On avait érigé des hôpitaux temporaires, et l’on avait élevé au centre du faubourg St. Jean, sur un terrain vacant, une immense barraque en bois que l’on baptisa du nom d’Hôpital des Émigrés. C’était là que le fléau tenait sa cour plénière et régnait en maître absolu. Ce n’étaient pas des malades, c’était plutôt des mourans qui allaient se faire enrégistrer dans cet hôpital, avant de prendre le chemin du cimetière. Tous les lits étaient pleins, et une foule de patiens étaient étendus par terre, faute de place : rien de plus hideusement saisissant que cette salle, où il fallait souvent déplacer un cadavre pour parvenir à un malade.
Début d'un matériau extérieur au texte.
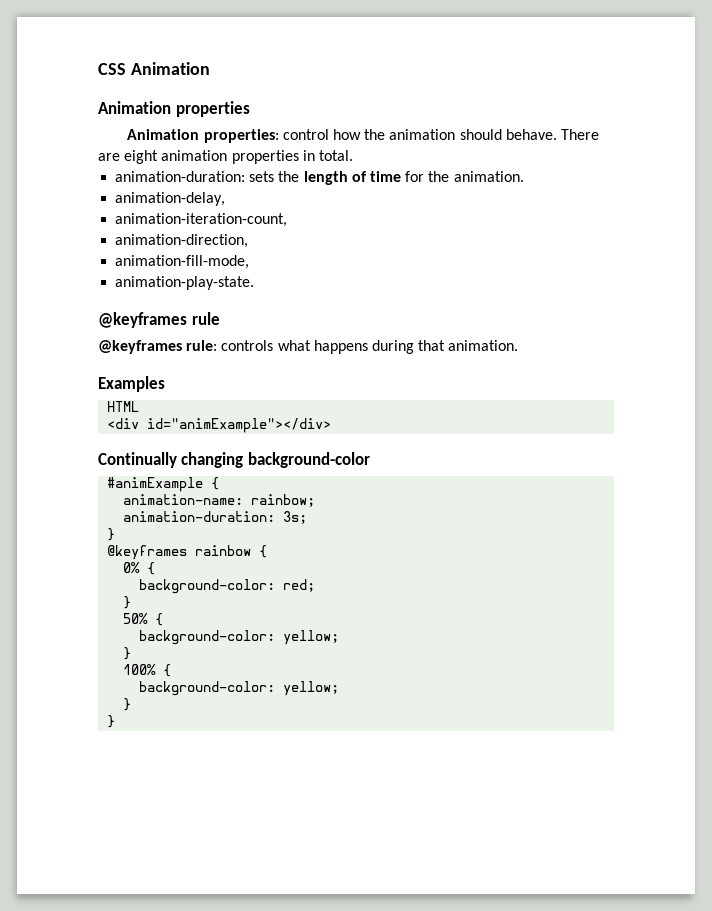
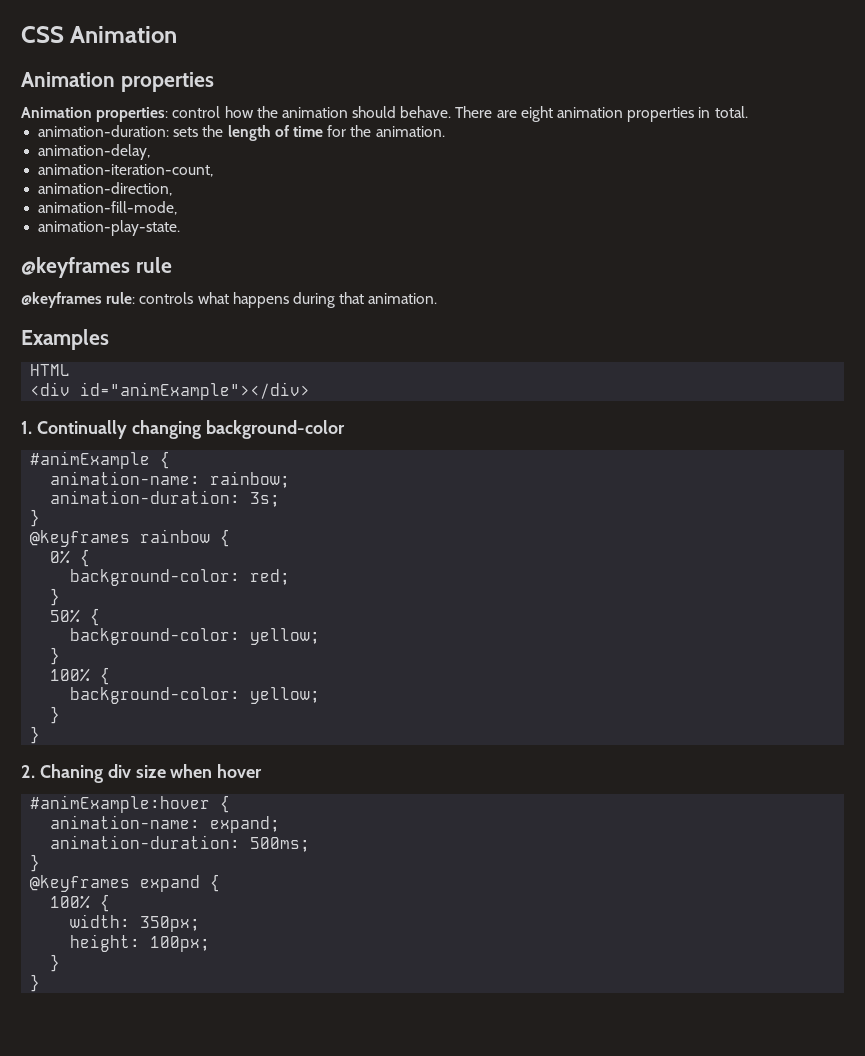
- Continually changing background-color
+ 1. Continually changing background-color
+ 2. Chaning div size when hover
+ #animExample:hover {
+ animation-name: expand;
+ animation-duration: 500ms;
+ }
+ @keyframes expand {
+ 100% {
+ width: 350px;
+ height: 100px;
+ }
+ }

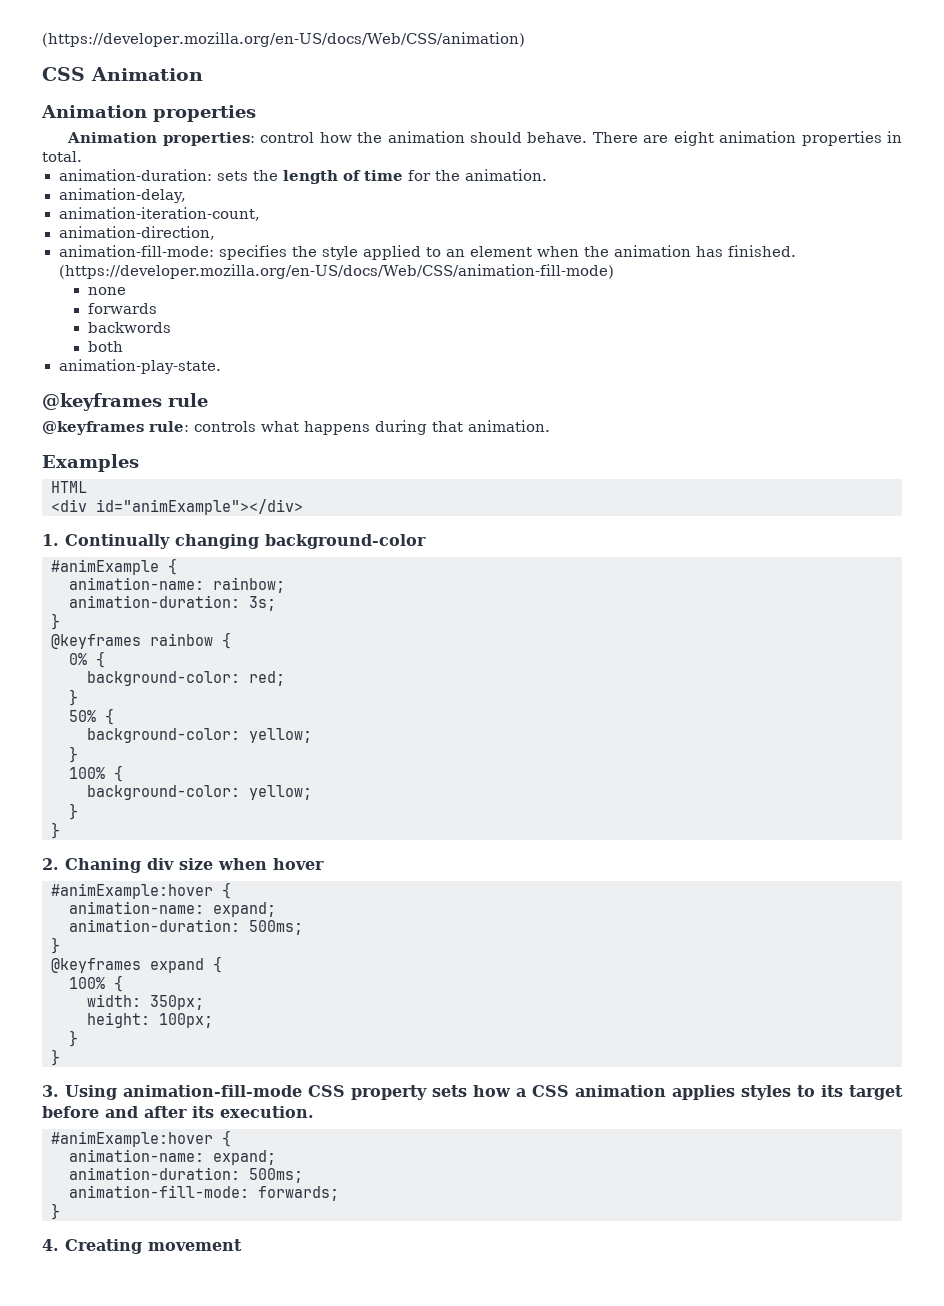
+ (https://developer.mozilla.org/en-US/docs/Web/CSS/animation)
- animation-fill-mode,
+ animation-fill-mode: specifies the style applied to an element when the animation has finished. (https://developer.mozilla.org/en-US/docs/Web/CSS/animation-fill-mode)
+ none
+ forwards
+ backwords
+ both
+ 3. Using animation-fill-mode CSS property sets how a CSS animation applies styles to its target before and after its execution.
+ #animExample:hover {
+ animation-name: expand;
+ animation-duration: 500ms;
+ animation-fill-mode: forwards;
+ }
+ 4. Creating movement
On avait été obligé d’établir tout près de là une boutique de cercueils et le bruit de ce sinistre travail parvenait distinctement à l’oreille des mourans.

C’était la nuit. Il faisait une chaleur suffoquante. Epuisés de sueurs, de fatigue, de dégoût et de découragement, trois médecins et un élève étaient assis ou plutôt couchés sur des chaises dans une petite chambre étroite et basse, qui servait d'apothicairerie, derrière la salle des malades.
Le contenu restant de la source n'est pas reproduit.